About this exercise. Scan the data and please report how many lines include the word "Mona". Leave out everything but the number.

Data shown.
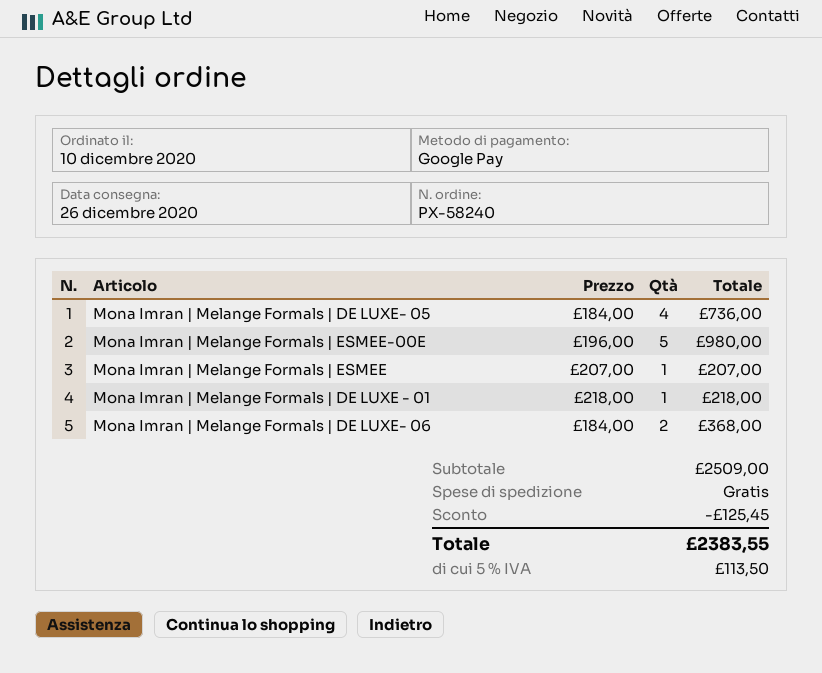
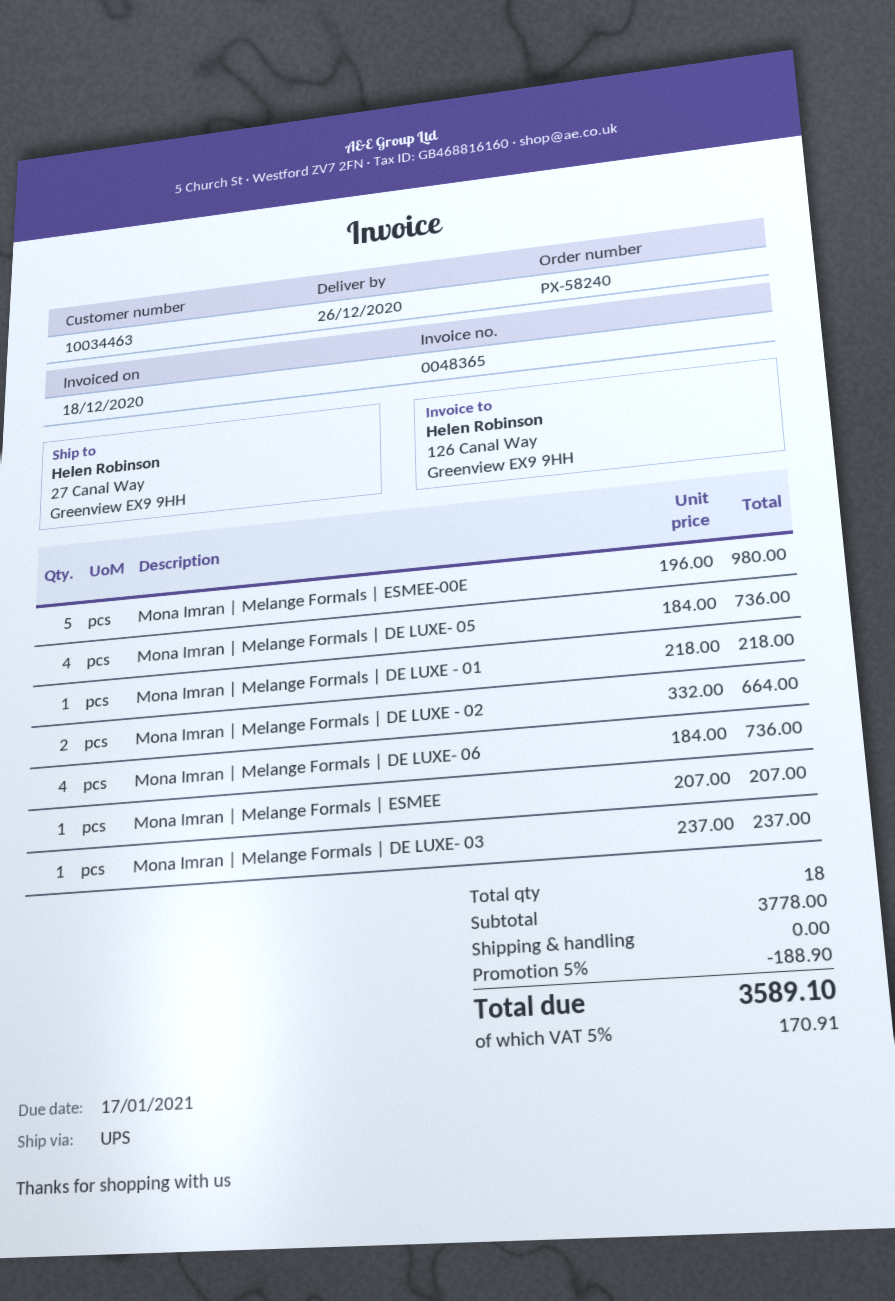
Mona Imran | Melange Formals | DE LUXE- 06: 2 x 184.00 = 368.00 -> 4 x 184.00 = 736.00
Mona Imran | Melange Formals | DE LUXE - 02: none -> 2 x 332.00 = 664.00
Mona Imran | Melange Formals | DE LUXE- 03: none -> 1 x 237.00 = 237.00
subtotal: 2509.00 -> 3778.00
discount: 125.45 -> 188.90
tax: 5% = 113.50 -> 5% = 170.91
total: 2383.55 -> 3589.10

Output of the exercise. 3